Better Check Those Quotes

 
As commencement speeches are heard across the land, speakers are reaching for their inner Bartlett's. Unfortunately, some of these speakers need to do a little more fact checking before they insert quotes into their speeches.
At Boston University last Sunday, for instance, Les Moonves, the president of CBS, quoted John Lennon to the assembled throng: ''Life is what happens to you when you are making other plans."

Senator Bill Frist, encouraging graduates-to-be at the University of Tennessee at Chattanooga, quoted Margaret Mead: ''Never doubt that a small group of thoughtful, committed people can change the world."

And Mark Warner, former governor of Virginia, promised the audience at Wake Forest University that he would follow ''Winston Churchill's sage advice" on public speaking: ''Be clear. Be concise. Be seated."

You could look it up (as James Thurber, and then Casey Stengel, said), but could you trust the source? As Ralph Keyes explains in his new book, ''The Quote Verifier: Who Said What, Where, and When" (St. Martin's Griffin), even the most respectable sources can get attributions wrong, and the less respectable don't even try to get them right.

That line Moonves quoted does appear in a Lennon song, for instance-but it doesn't originate there.
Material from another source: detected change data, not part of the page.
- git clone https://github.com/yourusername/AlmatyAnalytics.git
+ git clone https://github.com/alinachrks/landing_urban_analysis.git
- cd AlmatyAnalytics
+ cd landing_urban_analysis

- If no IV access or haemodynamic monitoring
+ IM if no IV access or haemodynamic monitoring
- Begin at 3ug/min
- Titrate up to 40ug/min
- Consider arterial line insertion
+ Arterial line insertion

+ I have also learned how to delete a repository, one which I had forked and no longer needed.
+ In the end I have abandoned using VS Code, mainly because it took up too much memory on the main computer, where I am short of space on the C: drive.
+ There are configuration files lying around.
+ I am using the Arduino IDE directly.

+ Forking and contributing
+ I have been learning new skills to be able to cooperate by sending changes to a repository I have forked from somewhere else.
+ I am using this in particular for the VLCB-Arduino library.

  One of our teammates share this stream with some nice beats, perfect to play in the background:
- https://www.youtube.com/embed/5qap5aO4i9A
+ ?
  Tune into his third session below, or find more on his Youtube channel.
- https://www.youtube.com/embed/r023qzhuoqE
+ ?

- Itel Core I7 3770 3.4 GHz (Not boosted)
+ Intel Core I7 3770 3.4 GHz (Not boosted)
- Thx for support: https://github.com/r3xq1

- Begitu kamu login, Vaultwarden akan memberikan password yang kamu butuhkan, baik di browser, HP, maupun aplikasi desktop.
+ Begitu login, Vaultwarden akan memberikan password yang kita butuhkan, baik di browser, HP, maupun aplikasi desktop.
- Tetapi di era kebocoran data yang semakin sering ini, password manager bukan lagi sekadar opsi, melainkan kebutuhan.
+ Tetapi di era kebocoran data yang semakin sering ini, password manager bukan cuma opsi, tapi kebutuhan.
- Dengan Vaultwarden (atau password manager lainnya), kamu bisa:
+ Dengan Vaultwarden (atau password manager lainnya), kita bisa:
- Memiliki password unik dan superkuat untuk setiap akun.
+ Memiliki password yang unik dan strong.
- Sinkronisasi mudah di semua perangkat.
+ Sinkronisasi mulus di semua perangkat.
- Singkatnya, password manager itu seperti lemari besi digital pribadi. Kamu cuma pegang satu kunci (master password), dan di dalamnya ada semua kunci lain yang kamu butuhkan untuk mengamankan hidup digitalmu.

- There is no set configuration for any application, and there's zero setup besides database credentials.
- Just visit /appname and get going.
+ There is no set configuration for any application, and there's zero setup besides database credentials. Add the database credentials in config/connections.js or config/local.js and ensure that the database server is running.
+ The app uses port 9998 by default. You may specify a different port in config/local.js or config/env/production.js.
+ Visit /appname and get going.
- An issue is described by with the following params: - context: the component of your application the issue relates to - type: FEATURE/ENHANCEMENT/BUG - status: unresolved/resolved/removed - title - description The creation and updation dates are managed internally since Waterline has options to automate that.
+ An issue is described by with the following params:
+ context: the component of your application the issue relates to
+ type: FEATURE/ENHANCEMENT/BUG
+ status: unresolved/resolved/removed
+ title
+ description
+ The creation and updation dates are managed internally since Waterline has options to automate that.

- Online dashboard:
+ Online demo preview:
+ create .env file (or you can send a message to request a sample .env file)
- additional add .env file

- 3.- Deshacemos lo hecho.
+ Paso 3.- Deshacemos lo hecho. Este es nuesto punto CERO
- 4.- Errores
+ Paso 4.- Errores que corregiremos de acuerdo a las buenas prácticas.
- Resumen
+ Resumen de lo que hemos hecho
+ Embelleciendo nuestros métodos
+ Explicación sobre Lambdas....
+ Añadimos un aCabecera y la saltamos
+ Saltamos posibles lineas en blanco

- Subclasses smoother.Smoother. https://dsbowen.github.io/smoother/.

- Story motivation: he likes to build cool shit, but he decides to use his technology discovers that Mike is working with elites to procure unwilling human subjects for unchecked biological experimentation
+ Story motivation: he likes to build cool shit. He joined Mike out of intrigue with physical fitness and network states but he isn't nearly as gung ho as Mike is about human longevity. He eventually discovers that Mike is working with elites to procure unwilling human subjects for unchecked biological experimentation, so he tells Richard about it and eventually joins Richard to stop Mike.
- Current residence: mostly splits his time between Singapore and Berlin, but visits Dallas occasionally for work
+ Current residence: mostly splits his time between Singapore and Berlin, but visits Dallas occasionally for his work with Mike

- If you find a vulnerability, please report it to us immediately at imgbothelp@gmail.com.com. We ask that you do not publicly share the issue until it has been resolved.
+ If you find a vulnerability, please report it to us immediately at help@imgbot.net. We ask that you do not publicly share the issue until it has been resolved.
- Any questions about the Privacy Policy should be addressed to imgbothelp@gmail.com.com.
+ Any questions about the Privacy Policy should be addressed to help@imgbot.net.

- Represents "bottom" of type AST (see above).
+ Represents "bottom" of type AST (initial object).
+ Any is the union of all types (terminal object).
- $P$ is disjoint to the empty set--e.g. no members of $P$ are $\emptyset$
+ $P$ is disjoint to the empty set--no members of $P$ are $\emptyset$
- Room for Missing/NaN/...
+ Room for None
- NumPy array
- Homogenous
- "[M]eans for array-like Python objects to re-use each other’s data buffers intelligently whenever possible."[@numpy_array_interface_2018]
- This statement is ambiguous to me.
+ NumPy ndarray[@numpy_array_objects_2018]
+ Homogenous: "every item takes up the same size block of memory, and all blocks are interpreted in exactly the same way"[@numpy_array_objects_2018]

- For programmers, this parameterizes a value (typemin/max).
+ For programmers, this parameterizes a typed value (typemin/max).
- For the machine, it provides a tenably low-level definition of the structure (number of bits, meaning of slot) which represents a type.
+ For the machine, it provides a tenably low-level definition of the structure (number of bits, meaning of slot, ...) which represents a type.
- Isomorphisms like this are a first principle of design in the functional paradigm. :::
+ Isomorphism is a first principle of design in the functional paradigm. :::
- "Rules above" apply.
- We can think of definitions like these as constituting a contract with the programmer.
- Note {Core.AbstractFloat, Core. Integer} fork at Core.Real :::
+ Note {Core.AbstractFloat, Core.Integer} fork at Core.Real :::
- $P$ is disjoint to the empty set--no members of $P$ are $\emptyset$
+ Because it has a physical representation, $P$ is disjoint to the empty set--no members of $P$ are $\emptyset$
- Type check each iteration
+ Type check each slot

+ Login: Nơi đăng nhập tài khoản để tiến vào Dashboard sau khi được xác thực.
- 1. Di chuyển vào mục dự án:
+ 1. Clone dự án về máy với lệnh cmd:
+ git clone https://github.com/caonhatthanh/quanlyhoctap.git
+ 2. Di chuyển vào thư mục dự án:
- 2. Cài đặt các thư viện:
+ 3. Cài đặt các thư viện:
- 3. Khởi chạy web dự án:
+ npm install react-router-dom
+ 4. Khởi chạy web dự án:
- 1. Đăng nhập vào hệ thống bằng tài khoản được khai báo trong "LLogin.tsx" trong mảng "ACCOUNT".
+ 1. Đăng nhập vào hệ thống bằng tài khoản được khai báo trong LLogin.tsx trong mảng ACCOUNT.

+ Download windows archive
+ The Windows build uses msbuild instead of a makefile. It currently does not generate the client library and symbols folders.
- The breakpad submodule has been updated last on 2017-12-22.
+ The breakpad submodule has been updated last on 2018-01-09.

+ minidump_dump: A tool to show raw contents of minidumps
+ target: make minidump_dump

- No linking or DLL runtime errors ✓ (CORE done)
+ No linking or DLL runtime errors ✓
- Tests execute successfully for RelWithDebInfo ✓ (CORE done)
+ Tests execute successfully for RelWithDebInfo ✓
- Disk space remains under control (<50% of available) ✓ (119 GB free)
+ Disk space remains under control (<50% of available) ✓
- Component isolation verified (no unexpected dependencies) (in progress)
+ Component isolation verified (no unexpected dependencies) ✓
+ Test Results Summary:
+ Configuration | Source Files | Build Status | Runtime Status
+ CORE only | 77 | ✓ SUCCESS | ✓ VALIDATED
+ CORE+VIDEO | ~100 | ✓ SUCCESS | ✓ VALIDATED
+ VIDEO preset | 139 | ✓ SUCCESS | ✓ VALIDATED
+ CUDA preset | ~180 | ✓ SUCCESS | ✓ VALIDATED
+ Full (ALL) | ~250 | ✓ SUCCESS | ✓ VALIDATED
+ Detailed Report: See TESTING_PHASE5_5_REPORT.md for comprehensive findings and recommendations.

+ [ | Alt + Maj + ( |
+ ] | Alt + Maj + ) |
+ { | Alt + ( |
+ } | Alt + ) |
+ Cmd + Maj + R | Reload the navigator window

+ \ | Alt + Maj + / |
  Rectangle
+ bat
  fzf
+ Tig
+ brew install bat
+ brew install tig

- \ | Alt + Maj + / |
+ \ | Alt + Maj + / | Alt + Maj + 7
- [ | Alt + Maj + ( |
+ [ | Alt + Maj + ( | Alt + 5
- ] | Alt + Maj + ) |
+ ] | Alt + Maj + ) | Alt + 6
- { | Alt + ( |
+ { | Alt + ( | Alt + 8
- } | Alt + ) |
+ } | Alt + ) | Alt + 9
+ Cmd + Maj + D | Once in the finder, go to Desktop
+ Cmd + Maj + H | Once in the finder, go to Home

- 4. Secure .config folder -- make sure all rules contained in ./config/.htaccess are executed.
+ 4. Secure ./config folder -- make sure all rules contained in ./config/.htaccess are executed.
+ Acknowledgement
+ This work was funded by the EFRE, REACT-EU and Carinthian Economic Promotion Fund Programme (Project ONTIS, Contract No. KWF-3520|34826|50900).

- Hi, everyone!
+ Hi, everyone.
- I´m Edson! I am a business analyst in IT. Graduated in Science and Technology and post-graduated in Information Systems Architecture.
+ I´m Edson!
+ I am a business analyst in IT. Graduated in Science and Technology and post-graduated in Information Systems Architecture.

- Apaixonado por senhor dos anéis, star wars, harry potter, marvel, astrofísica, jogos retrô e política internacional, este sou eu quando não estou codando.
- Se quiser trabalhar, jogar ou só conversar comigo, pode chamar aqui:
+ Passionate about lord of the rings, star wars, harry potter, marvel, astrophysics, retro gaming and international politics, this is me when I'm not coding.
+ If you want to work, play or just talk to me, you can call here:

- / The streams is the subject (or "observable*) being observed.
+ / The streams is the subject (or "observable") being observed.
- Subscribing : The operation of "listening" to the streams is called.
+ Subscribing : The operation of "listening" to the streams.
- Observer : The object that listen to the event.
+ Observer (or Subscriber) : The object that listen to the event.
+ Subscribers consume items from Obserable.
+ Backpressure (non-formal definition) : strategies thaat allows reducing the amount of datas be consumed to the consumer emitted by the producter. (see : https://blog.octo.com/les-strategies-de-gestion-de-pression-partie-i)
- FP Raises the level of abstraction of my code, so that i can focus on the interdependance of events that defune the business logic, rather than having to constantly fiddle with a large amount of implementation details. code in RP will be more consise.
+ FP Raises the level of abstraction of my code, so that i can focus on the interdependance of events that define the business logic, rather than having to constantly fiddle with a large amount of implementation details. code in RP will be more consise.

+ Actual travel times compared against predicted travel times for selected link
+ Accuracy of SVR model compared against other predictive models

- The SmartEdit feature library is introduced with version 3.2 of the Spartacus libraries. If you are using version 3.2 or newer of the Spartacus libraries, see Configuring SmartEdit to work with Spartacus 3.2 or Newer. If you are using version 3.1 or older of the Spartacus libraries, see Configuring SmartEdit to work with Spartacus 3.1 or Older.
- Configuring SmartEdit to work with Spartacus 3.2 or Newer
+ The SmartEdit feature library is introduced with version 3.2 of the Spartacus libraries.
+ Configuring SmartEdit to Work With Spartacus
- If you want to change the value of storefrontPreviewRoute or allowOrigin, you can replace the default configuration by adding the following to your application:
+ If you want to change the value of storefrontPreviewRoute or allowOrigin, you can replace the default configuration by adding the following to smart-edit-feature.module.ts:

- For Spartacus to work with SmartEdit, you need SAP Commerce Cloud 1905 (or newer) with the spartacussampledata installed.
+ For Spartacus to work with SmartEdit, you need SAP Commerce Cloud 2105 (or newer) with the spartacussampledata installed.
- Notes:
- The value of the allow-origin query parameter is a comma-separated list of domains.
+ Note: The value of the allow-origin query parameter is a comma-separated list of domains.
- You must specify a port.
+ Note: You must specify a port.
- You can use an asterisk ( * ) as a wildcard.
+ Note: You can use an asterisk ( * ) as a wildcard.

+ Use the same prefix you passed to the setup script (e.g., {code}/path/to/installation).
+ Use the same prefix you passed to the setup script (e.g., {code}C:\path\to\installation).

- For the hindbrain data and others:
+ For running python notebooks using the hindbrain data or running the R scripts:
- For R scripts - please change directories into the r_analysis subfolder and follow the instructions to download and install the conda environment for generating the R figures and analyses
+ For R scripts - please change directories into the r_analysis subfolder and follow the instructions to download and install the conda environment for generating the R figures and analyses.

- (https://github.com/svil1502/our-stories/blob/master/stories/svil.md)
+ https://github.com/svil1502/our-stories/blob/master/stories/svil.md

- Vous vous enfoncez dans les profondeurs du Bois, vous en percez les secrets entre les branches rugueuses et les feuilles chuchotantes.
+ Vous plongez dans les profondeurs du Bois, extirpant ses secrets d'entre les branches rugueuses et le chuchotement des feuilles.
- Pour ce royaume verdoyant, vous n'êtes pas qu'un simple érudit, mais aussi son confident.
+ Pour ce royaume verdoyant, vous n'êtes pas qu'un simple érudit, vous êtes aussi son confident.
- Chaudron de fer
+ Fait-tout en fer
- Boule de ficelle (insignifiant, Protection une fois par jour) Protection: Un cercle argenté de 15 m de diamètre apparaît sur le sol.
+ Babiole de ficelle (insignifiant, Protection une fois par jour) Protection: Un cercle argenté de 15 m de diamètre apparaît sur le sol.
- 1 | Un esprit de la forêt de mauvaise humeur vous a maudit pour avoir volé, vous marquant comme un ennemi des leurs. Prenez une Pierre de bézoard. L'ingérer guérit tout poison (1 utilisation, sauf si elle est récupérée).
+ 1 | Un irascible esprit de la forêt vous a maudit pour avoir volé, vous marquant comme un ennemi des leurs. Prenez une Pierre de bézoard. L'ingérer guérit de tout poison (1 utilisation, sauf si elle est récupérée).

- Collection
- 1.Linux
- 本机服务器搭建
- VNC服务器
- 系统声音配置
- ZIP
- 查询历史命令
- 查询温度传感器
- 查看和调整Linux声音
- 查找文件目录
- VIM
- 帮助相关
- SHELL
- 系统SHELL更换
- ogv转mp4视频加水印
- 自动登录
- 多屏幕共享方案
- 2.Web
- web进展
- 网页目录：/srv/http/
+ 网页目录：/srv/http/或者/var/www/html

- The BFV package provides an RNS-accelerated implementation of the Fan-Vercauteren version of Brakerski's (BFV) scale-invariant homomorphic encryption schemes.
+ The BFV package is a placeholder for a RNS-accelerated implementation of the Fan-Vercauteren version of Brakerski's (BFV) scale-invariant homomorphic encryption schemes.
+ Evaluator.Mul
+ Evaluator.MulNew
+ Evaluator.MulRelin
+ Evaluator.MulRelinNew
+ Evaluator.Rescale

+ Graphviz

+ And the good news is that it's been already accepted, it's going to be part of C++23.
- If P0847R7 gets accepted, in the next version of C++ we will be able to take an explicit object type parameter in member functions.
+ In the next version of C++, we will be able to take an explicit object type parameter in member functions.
Keyes found it attributed to Allen Saunders (creator of the comic strip ''Mary Worth") in a 1957 Reader's Digest-though you wouldn't want to take that as the last word on the subject.

Frist had the right wording for Margaret Mead's most famous ''quotation," but, says Keyes, nobody has ever been able to show, ''despite copious research," that she ever said or wrote it. As for Churchill, he-like Mark Twain, Thomas Jefferson, and Abraham Lincoln-is what Keyes calls a ''flypaper figure," a personage so famously quotable that lesser wags' witticisms and anonymous maxims, like the one Warner used, get stuck to him.

Why is it so easy to go wrong? ''Our memory wants quotations to be better than they usually were, and said by the person we want to have said them," writes Keyes. A good line-like ''any man who is not a socialist at 20 has no heart, and anyone who is still a socialist at 40 has no head"-deserves a Churchill (or a Disraeli or a Bismarck). Unfortunately, the sentiment originated with a French statesman named Francois Guizot. Who wants to quote Francois Guizot?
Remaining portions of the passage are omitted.